🤖 AI Summary
This work addresses key challenges in long-form dialogue modeling—namely redundant computation, context loss, and error propagation—by introducing a context-driven incremental compression mechanism. The proposed approach parses dialogues into updatable threads and dynamically maintains and shares cross-turn information within a compact memory through a lightweight retrieve-revise-writeback loop. To effectively capture long-range dependencies, the method integrates truncated backpropagation through time (TBPTT) during training. Experimental results demonstrate that the model achieves superior performance on long-dialogue benchmarks while maintaining consistently low inference latency and stable perplexity across conversations spanning hundreds of turns, significantly enhancing both stability and computational efficiency.
📝 Abstract
Modern conversational agents condition on an ever-growing dialogue history at each turn, incurring redundant attention and encoding costs that grow with conversation length. Naive truncation or summarization degrades fidelity, while existing context compressors lack cross-turn memory sharing or revision, causing information loss and compounding errors in long dialogues. We revisit the context compression under conversational dynamics and empirically present its fragility.

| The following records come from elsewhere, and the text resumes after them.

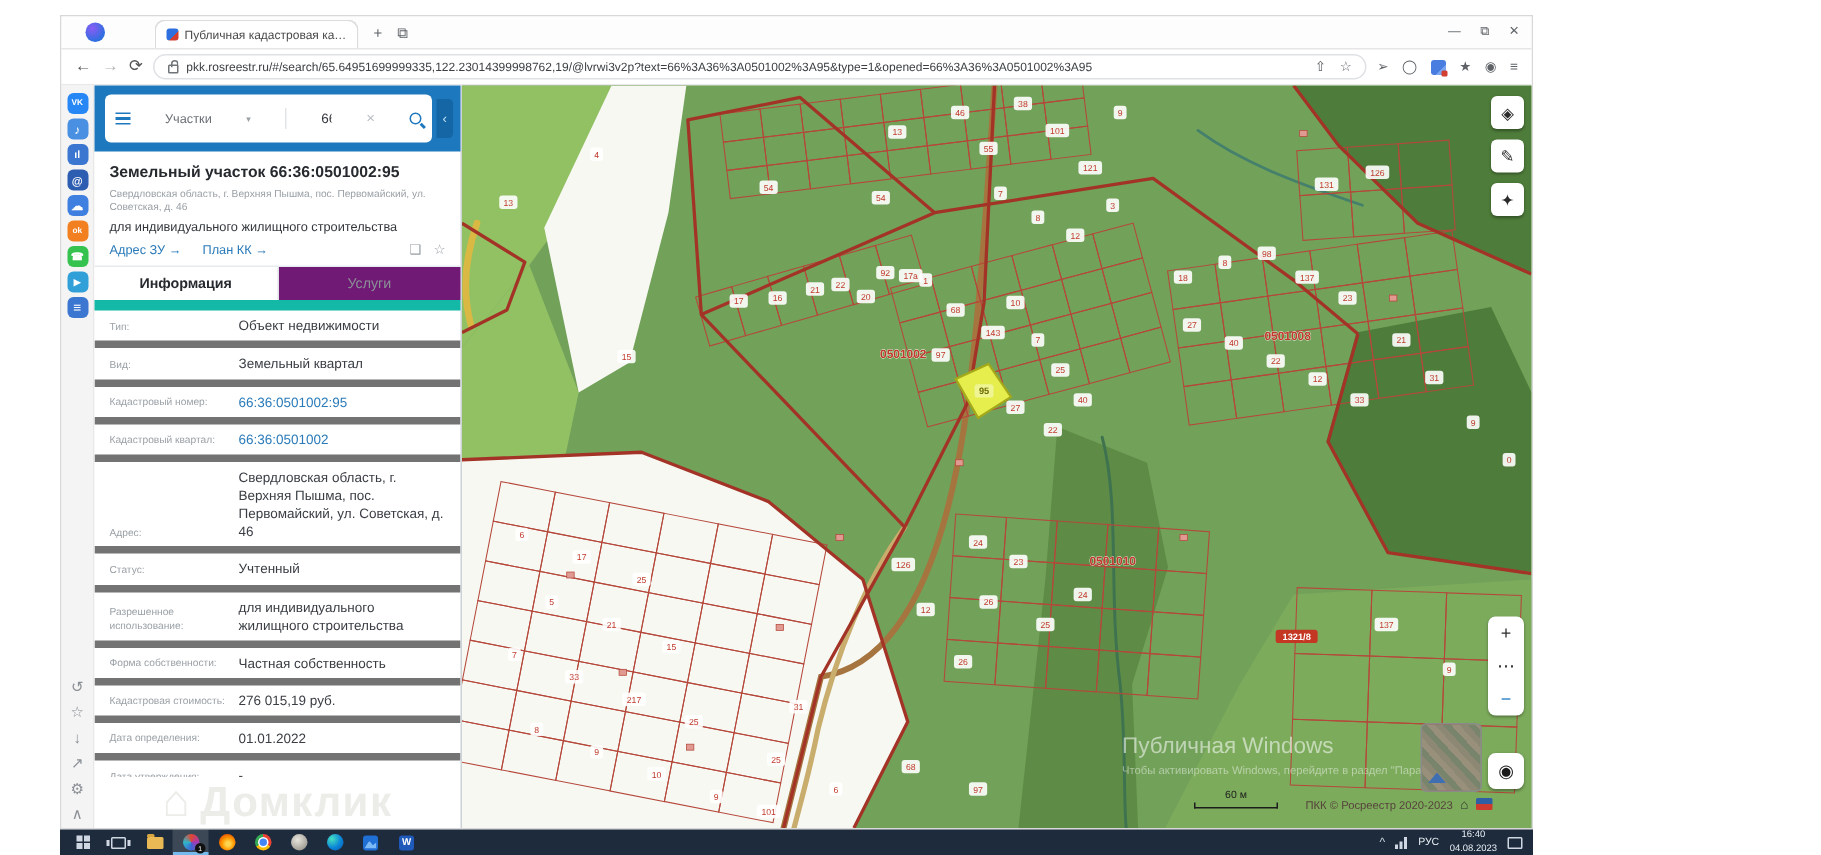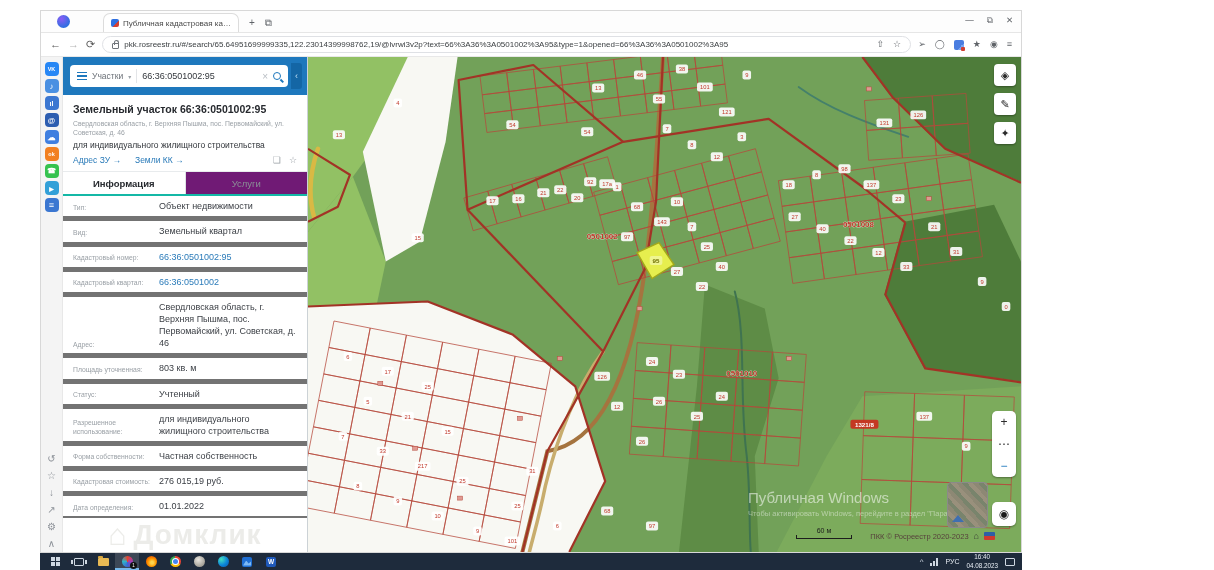--- a/index.html
+++ b/index.html
@@ -39,7 +39,7 @@
   
   .sidepanel { width:245px; background:#fff; display:flex; flex-direction:column; border-right:1px solid #ccd2d6; position:relative; }
   .searchhead { background:#1e78bd; padding:6px 5px 6px 7px; display:flex; align-items:center; gap:3px; }
-  .searchpill { flex:1; height:22px; background:#fff; border-radius:4px; display:flex; align-items:center; gap:5px; padding:0 7px; min-width:0; }
+  .searchpill { flex:1; height:32px; background:#fff; border-radius:4px; display:flex; align-items:center; gap:23px; padding:0 7px; min-width:0; }
   .hamb { display:flex; flex-direction:column; gap:2px; flex:none; }
   .hamb i { display:block; width:10px; height:1.5px; background:#1e78bd; }
   .cat { font-size:8.5px; color:#6b7077; }

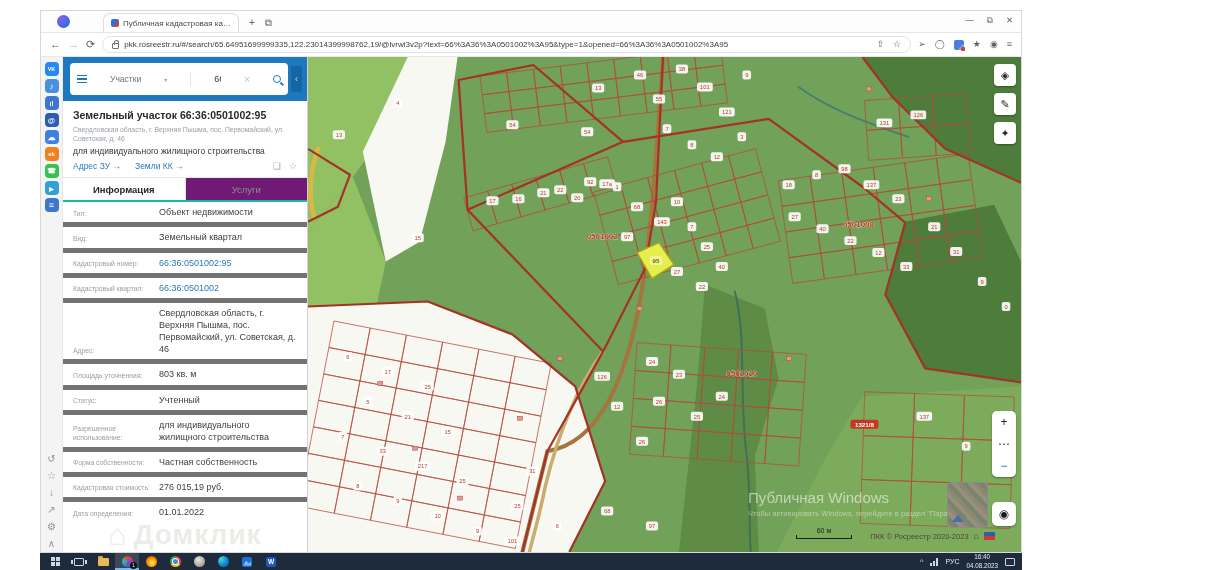--- a/index.html
+++ b/index.html
@@ -216,7 +216,7 @@
             <div class="rusage">для индивидуального жилищного строительства</div>
             <div class="rlinks">
               <span class="rlink">Адрес ЗУ →</span>
-              <span class="rlink">Земли КК →</span>
+              <span class="rlink">План КК →</span>
               <span class="rlink-icons">
                 <span>❏</span>
                 <span>☆</span>

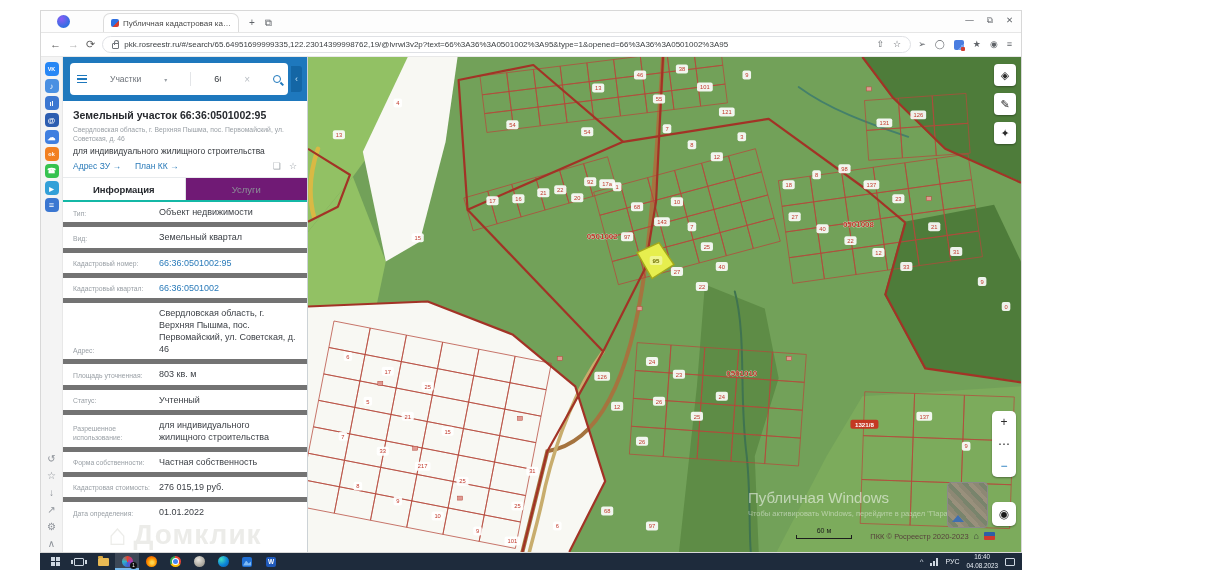--- a/index.html
+++ b/index.html
@@ -59,7 +59,7 @@
   .rlink { font-size:8.5px; color:#2b7bb9; }
   .rlink-icons { margin-left:auto; display:flex; gap:8px; font-size:9px; color:#9aa0a6; }
 
-  .tabsrow { display:flex; border-bottom:2px solid #14b8a6; }
+  .tabsrow { display:flex; border-bottom:7px solid #14b8a6; }
   .ptab { flex:1; text-align:center; padding:6px 0 5px; font-size:9.5px; color:#8b9097; background:#701a75; }
   .ptab.active { background:#fff; color:#26292e; font-weight:bold; border-right:1px solid #dfe3e6; }
 

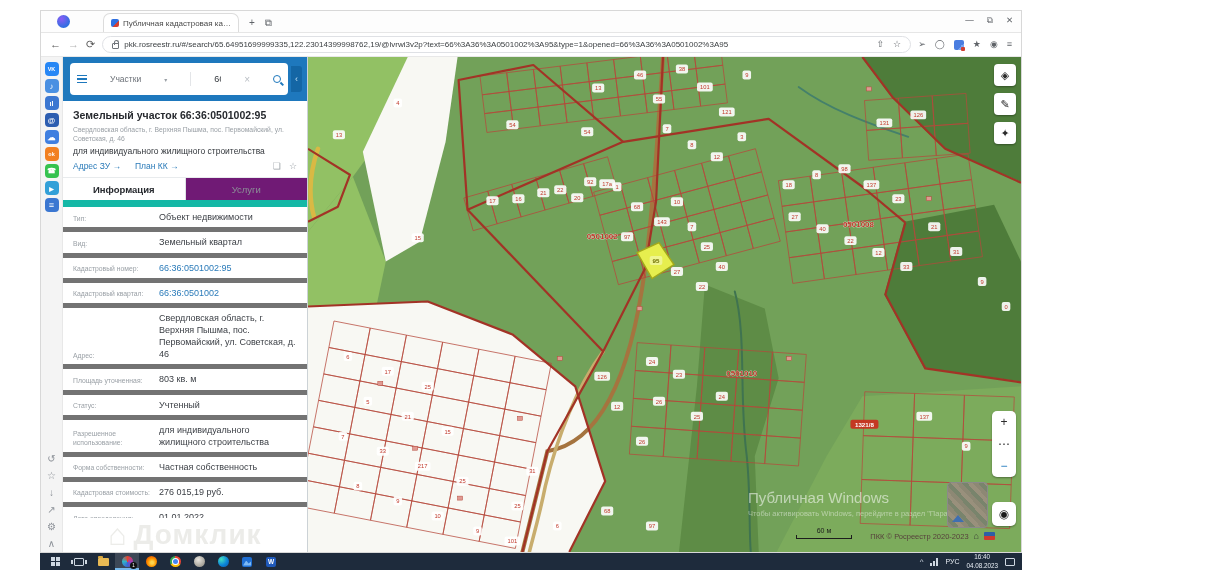--- a/index.html
+++ b/index.html
@@ -248,10 +248,6 @@
               <div class="irow">
                 <div class="ilabel">Адрес:</div>
                 <div class="ivalue">Свердловская область, г. Верхняя Пышма, пос. Первомайский, ул. Советская, д. 46</div>
-              </div>
-              <div class="irow">
-                <div class="ilabel">Площадь уточненная:</div>
-                <div class="ivalue">803 кв. м</div>
               </div>
               <div class="irow">
                 <div class="ilabel">Статус:</div>

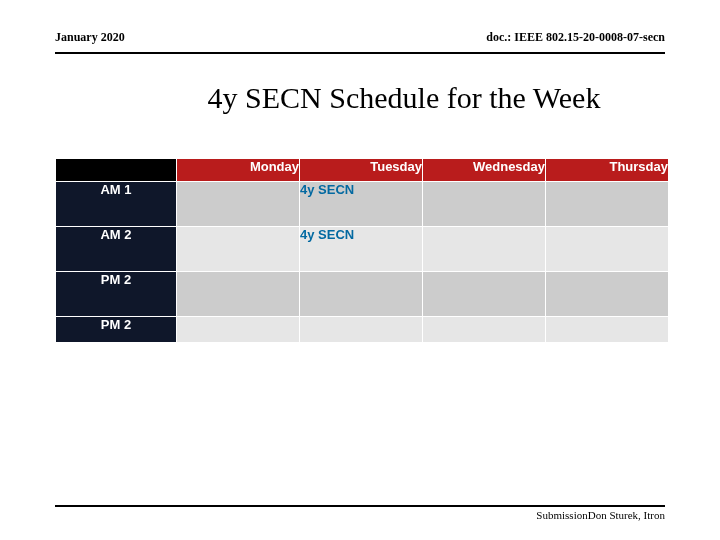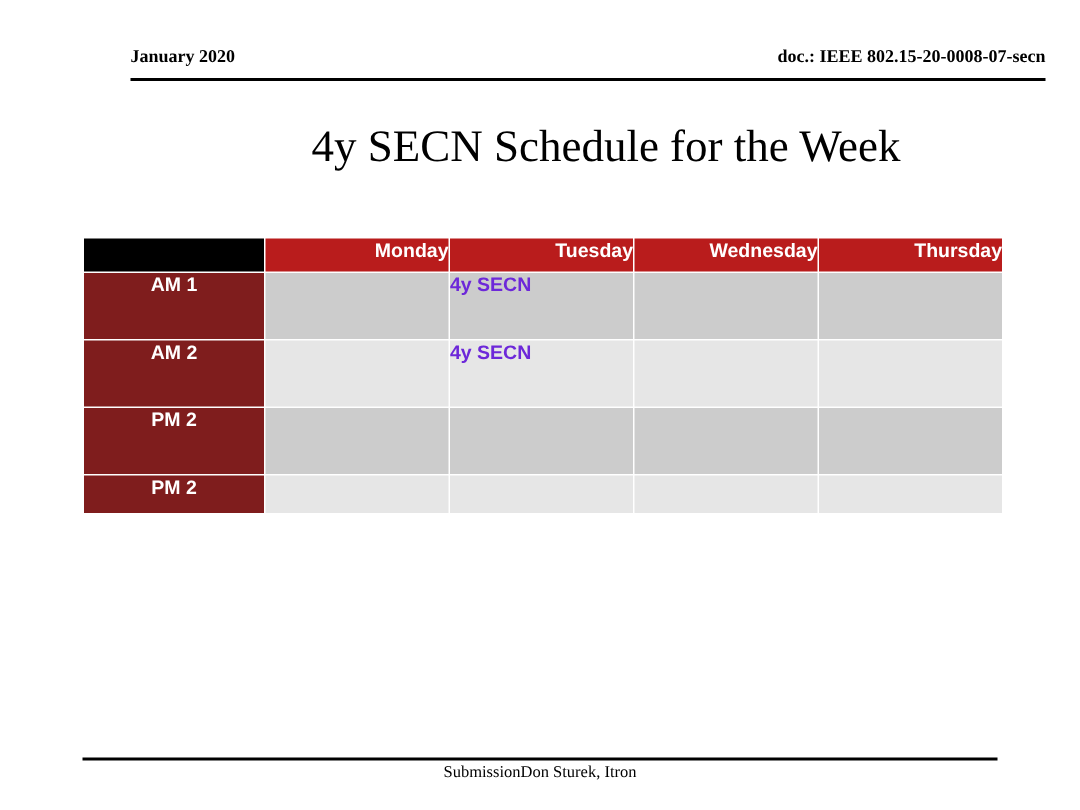--- a/index.html
+++ b/index.html
@@ -27,7 +27,6 @@
     display: flex;
     align-items: flex-start;
     justify-content: space-between;
-    margin-left: 32px;
   }
   .header-left,
   .header-right {

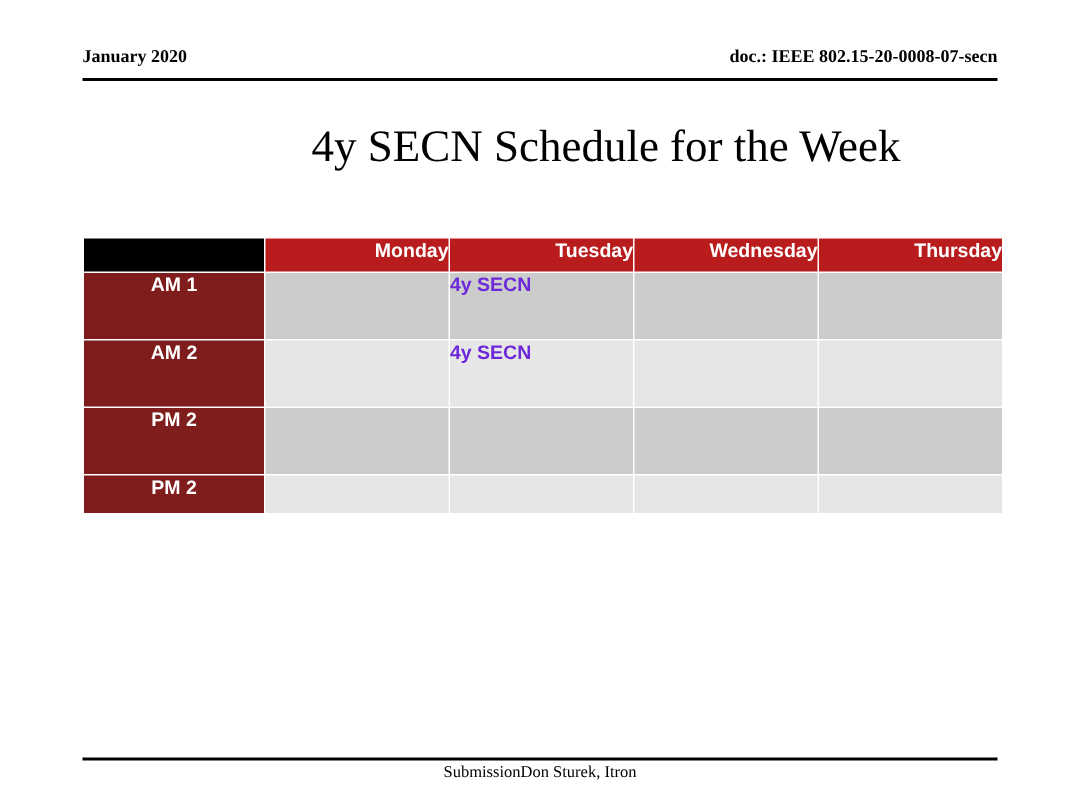--- a/index.html
+++ b/index.html
@@ -96,7 +96,7 @@
 
   
   .row-label {
-    background: #7f1d1d;
+    background: #0f172a;
     color: #ffffff;
     padding: 6px 0 0 6px;
     white-space: nowrap;

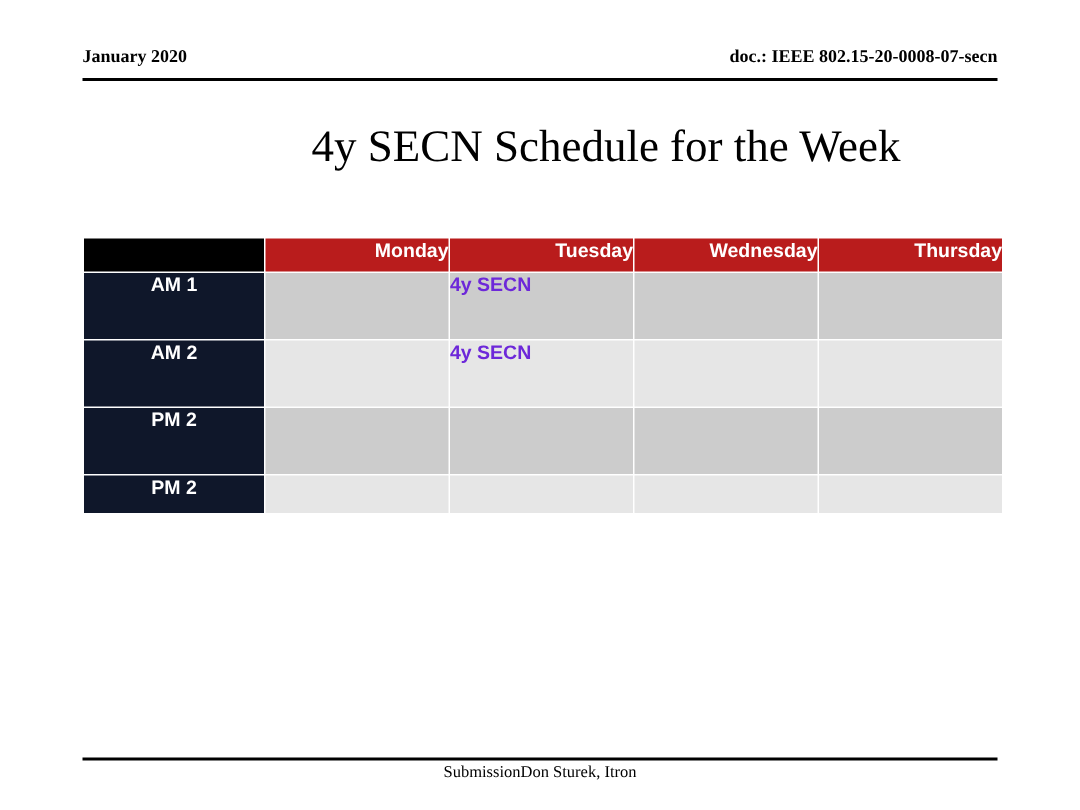--- a/index.html
+++ b/index.html
@@ -105,7 +105,7 @@
   
   .slot {
     padding: 6px 0 0 7px;
-    color: #6d28d9;
+    color: #0369a1;
     font-weight: normal;
     font-family: "Liberation Sans", sans-serif;
     font-size: 13px;

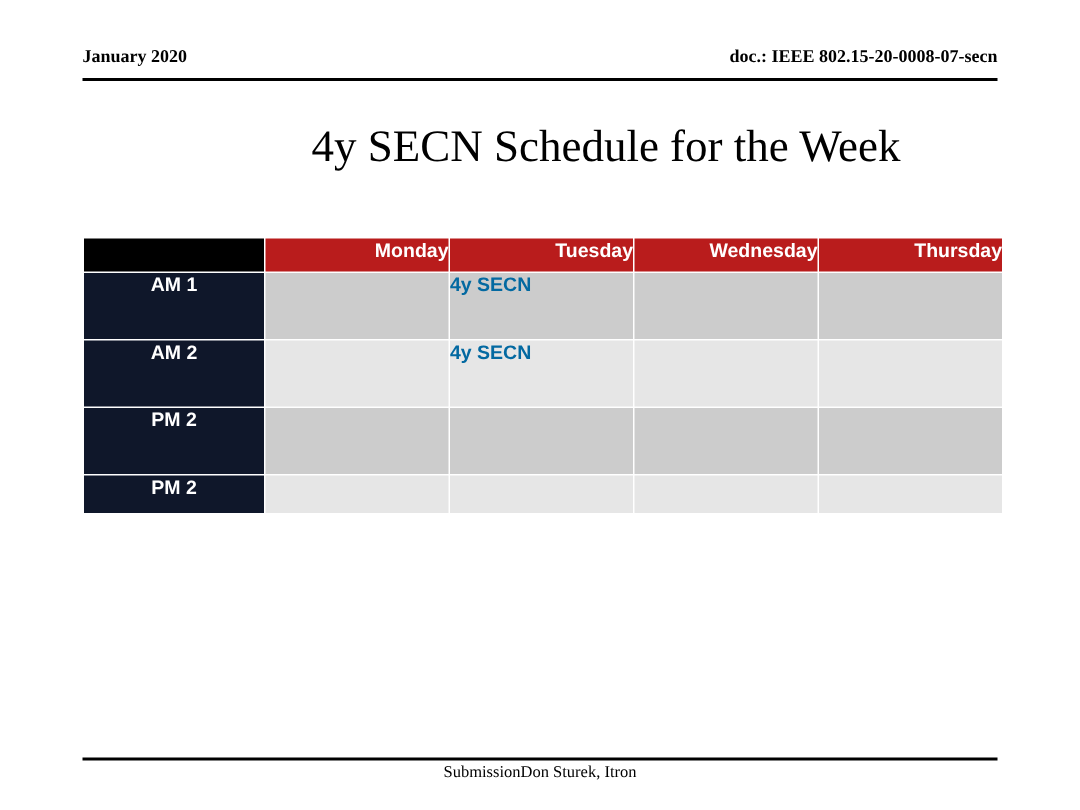--- a/index.html
+++ b/index.html
@@ -128,7 +128,7 @@
     padding-top: 2px;
     display: flex;
     align-items: flex-start;
-    justify-content: center;
+    justify-content: flex-end;
     font-family: "Liberation Serif", serif;
     font-size: 11px;
     line-height: 13px;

To improve both efficiency and robustness, we introduce Context-Driven Incremental Compression (C-DIC), which treats a conversation as interleaved contextual threads and stores revisable per-thread compression states in a single, compact dialogue memory. At each turn, a lightweight retrieve, revise, and write-back loop shares information across turns and updates stale memories, stabilizing long-horizon behavior. In addition, we adapt truncated backpropagation-through-time (TBPTT) to our multi-turn setting, learning cross-turn dependencies without full-history backpropagation. Extensive experiments on long-form dialogue benchmarks demonstrate superior performance and efficiency of C-DIC; notably, C-DIC shows stable inference latency and perplexity over hundreds of dialogue turns, supporting a scalable path to high-quality dialogue modeling.